2003-08-10 Thread Ronn!Blankenship
At 11:43 AM 8/10/03 -0400, [EMAIL PROTECTED] wrote:
 So does Ms. Tucker think we should restore the original wording of the
 Constitution by removing the right to privacy interpretation of the 14th
 amendment on which the SCOTUS based its decision in _Roe v. Wade_?  Or,
 given that she is black, how about repealing the entire 14th amendment?

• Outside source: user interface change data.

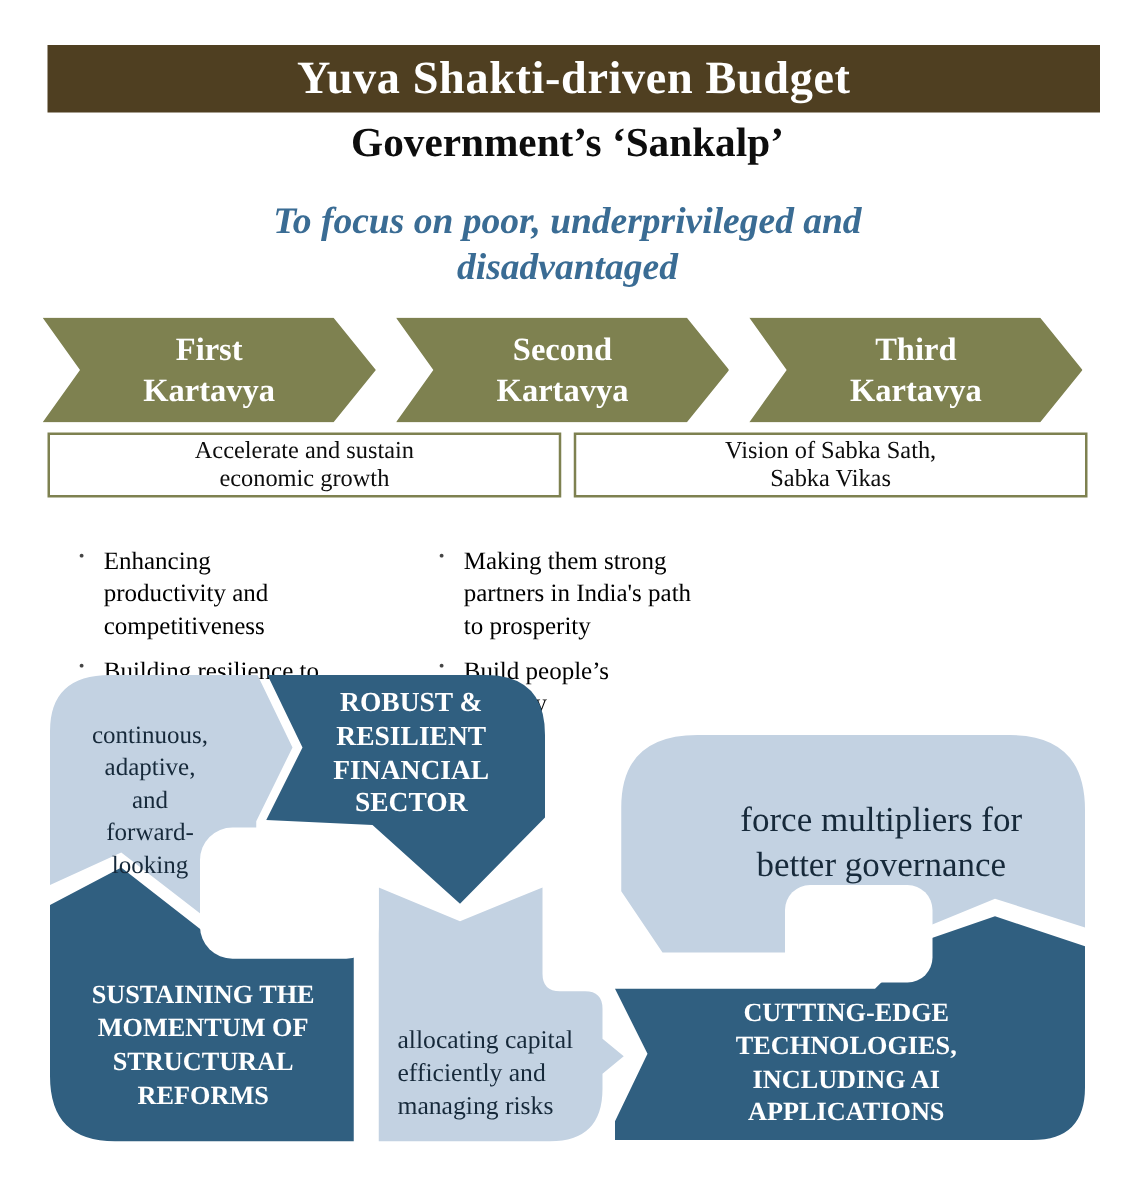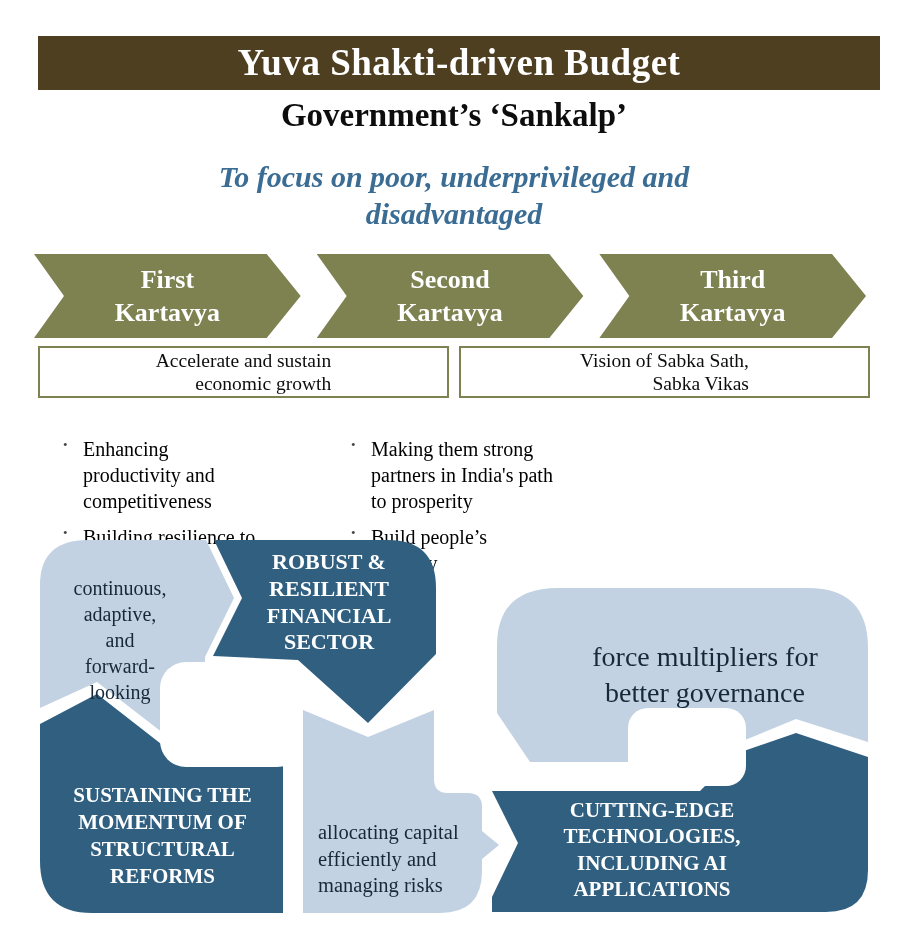"Accelerate and sustain" .kbox { text-align: right -> center }
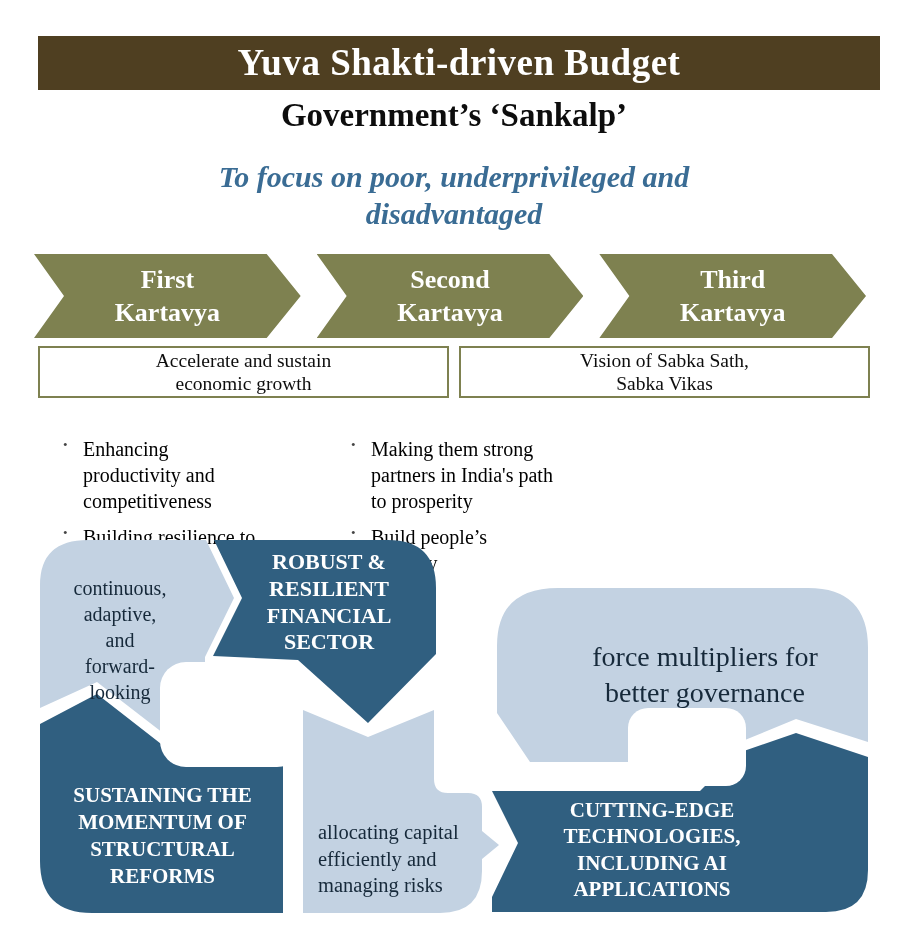"CUTTING-EDGE" #t-cutting { left: 515px -> 540px }
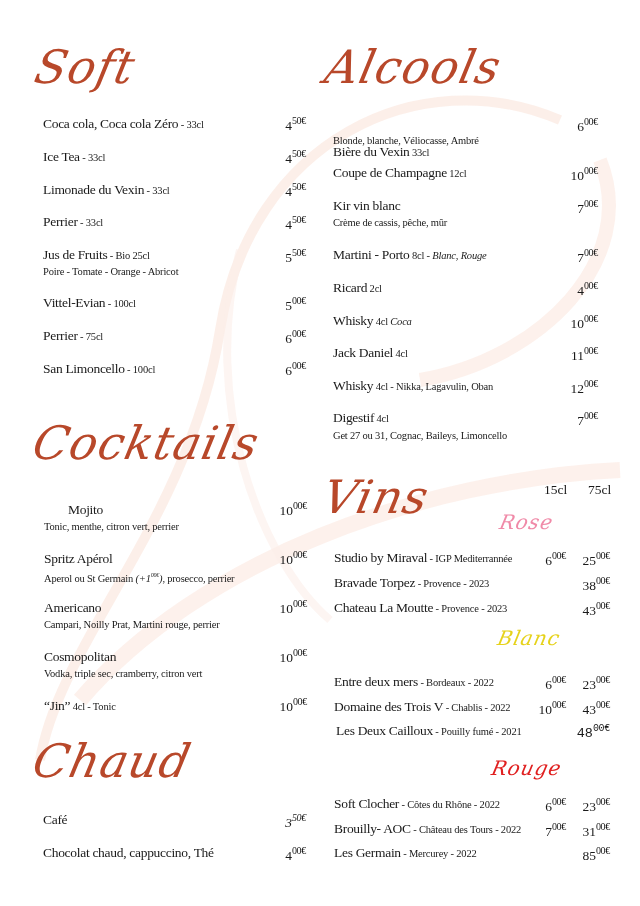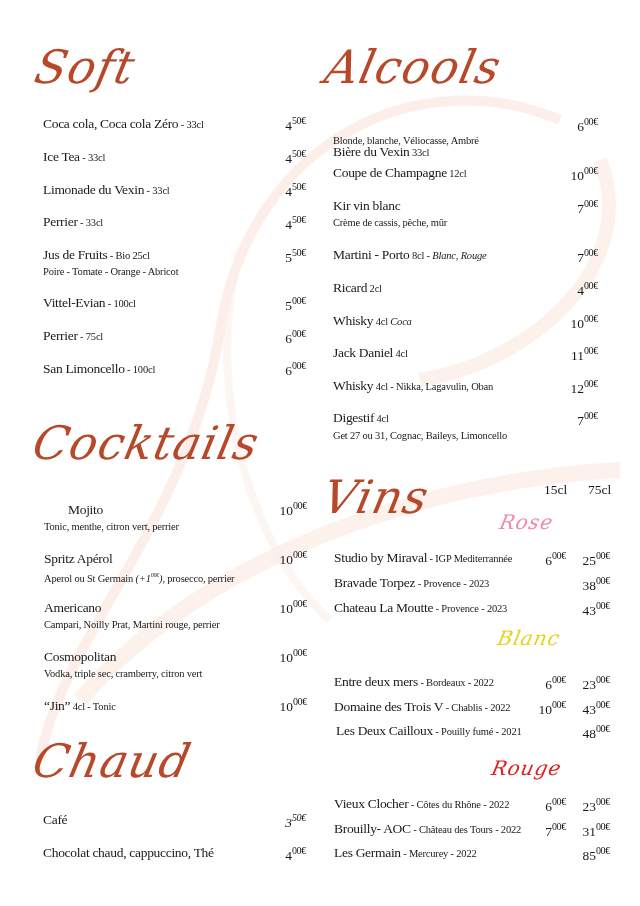"4800€" div.price { font-family: none -> Liberation Mono, monospace }
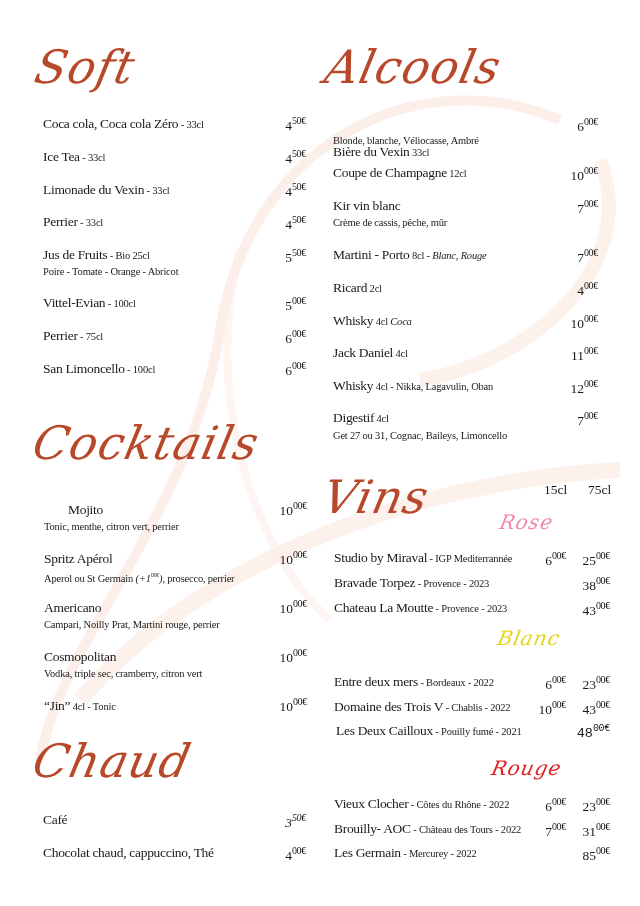"Vieux Clocher" span.name { text: Vieux -> Soft }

What the hell does this have to do with what she was talking about? She
wasn't saying, Don't ever amend the Constitution, she was saying, Don't do 
it in
_this particular case_.


What it has to do with what she was talking about is that the same leave 
the Constitution alone argument she used in the article could be used by 
someone else for a different issue, such as the ones I used for 
illustration.  Her argument is not Leave the Constitution alone, period 
as the headline of the article might suggest, but more like Leave the 
Constitution alone except for issues I agree with.  I didn't say that a 
Constitutional amendment defining marriage such as she describes in the 
article is necessarily a good idea or a bad idea:  I simply pointed out 
that the same argument she makes against it in the article could have been 
— and indeed has been — made by those opposed to such things as the 
decision in _Roe v. Wade_, etc.



-- Ronn!  :)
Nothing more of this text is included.